Tuesday, December 31, 2013

Dashed Hope (Making Sense of It All)


Over the past few days I have been reflecting on life events from this year. I must be honest and say that although I'm thankful for all the blessings I've received in 2013, I'm also feeling some disappointment because my biggest hope for this year has been "dashed".

At the beginning of this year, Emma was recovering from surgery on her feet to help her to walk. She had little pink casts on both legs to protect the incisions where her achilles tendons were released. On January 1, 2013, I put a picture of her standing in her gait trainer  and asked for prayers for her to walk this year. Many of our friends and family member from all over shared her picture and story. By the next morning we had hundreds of "likes" and comments with words of encouragement. The local newspaper heard about it and contacted us about writing a feature article. Friends came together and "Pray for Emma" tee shirts were made to help with medical bills. I just knew this would be her year!

As this year comes to a close, I'll say what is on my mind as I try to make sense of it all. Very little about Emma's life makes sense. From getting that first phone call about a tiny baby girl needing a forever home, the emotional roller coaster we were forced to ride while wading through the muck of the legal system just to make her officially ours, to receiving the devastating diagnosis of cerebral palsy. The only way to account for the happenings in her life is to believe that God works miracles and He has a plan that supersedes our senses.
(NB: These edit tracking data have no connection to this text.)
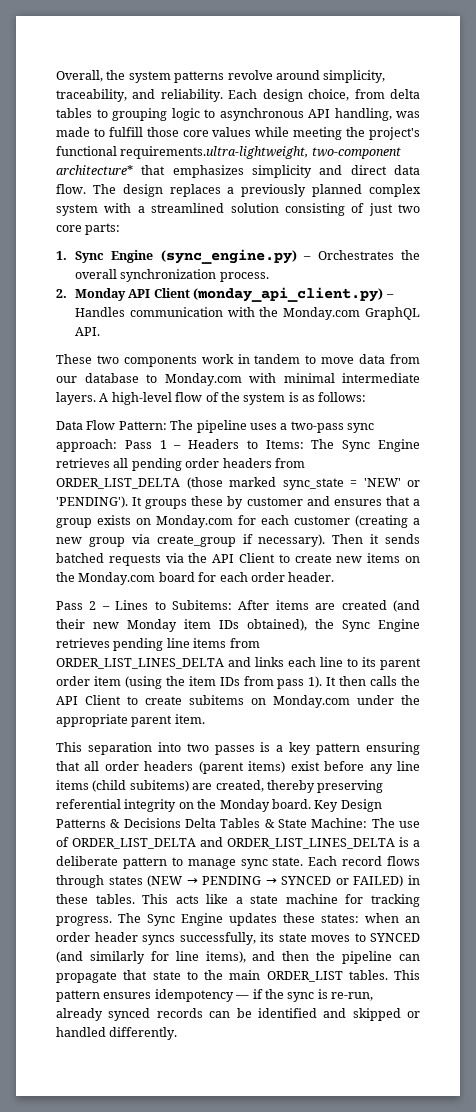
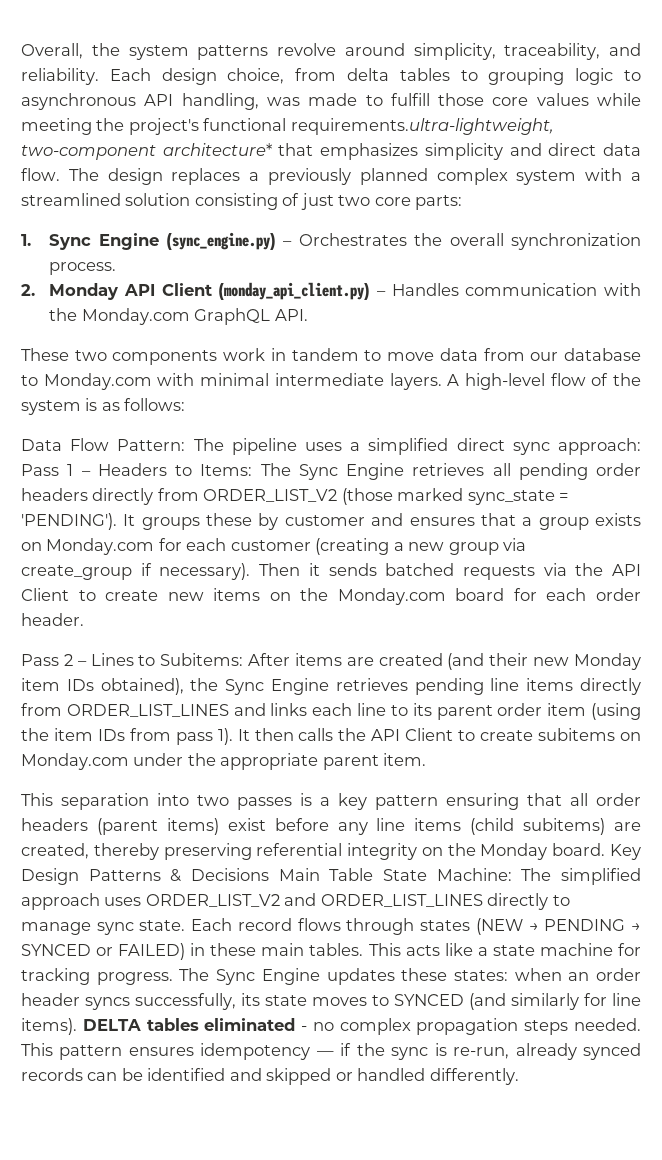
- Data Flow Pattern: The pipeline uses a two-pass sync approach: Pass 1 – Headers to Items: The Sync Engine retrieves all pending order headers from ORDER_LIST_DELTA (those marked sync_state = 'NEW' or 'PENDING').
+ Data Flow Pattern: The pipeline uses a simplified direct sync approach: Pass 1 – Headers to Items: The Sync Engine retrieves all pending order headers directly from ORDER_LIST_V2 (those marked sync_state = 'PENDING').
- Pass 2 – Lines to Subitems: After items are created (and their new Monday item IDs obtained), the Sync Engine retrieves pending line items from ORDER_LIST_LINES_DELTA and links each line to its parent order item (using the item IDs from pass 1).
+ Pass 2 – Lines to Subitems: After items are created (and their new Monday item IDs obtained), the Sync Engine retrieves pending line items directly from ORDER_LIST_LINES and links each line to its parent order item (using the item IDs from pass 1).
- Key Design Patterns & Decisions Delta Tables & State Machine: The use of ORDER_LIST_DELTA and ORDER_LIST_LINES_DELTA is a deliberate pattern to manage sync state.
+ Key Design Patterns & Decisions Main Table State Machine: The simplified approach uses ORDER_LIST_V2 and ORDER_LIST_LINES directly to manage sync state.
- Each record flows through states (NEW → PENDING → SYNCED or FAILED) in these tables.
+ Each record flows through states (NEW → PENDING → SYNCED or FAILED) in these main tables.
- The Sync Engine updates these states: when an order header syncs successfully, its state moves to SYNCED (and similarly for line items), and then the pipeline can propagate that state to the main ORDER_LIST tables.
+ The Sync Engine updates these states: when an order header syncs successfully, its state moves to SYNCED (and similarly for line items). DELTA tables eliminated - no complex propagation steps needed.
When I consider all the reasons why God's plans don't make sense, I start to feel justified in running far, far away!!!!! My heart and mind feel this is what is best. Then, just about the time I get my running shoes tied, I'm reminded that He keeps His promises. He hasn't run out on me. He is running beside me like a coach training an athlete for a marathon. My marathon is this life.

One of the highlights of this year for me was to attend a Hillsong United concert with some very dear friends (our praise band from church) who are a huge support system. Taya Smith is featured in the song "Oceans /Where Feet May Fail". I had heard it before the concert and listened to it many times. The lyrics are perfect: "Spirit lead me where my trust is without borders, let me walk upon the waters, wherever you would call me. Take me deeper than my feet could ever wander, and my faith will be made stronger in the presence of my Savior."

I will go with God even when He calls me to do something that goes against everything I ever thought I would be doing. All of those years ago when He called me to ministry, I thought He was calling me to Student Ministry. Little did I know He was calling me to be the mother of a Special Needs Child. It is the hardest thing I've ever done. So, when I said my greatest hope for this year had been "dashed", what I meant was I had intended for Emma to walk this year, but God said, "not yet".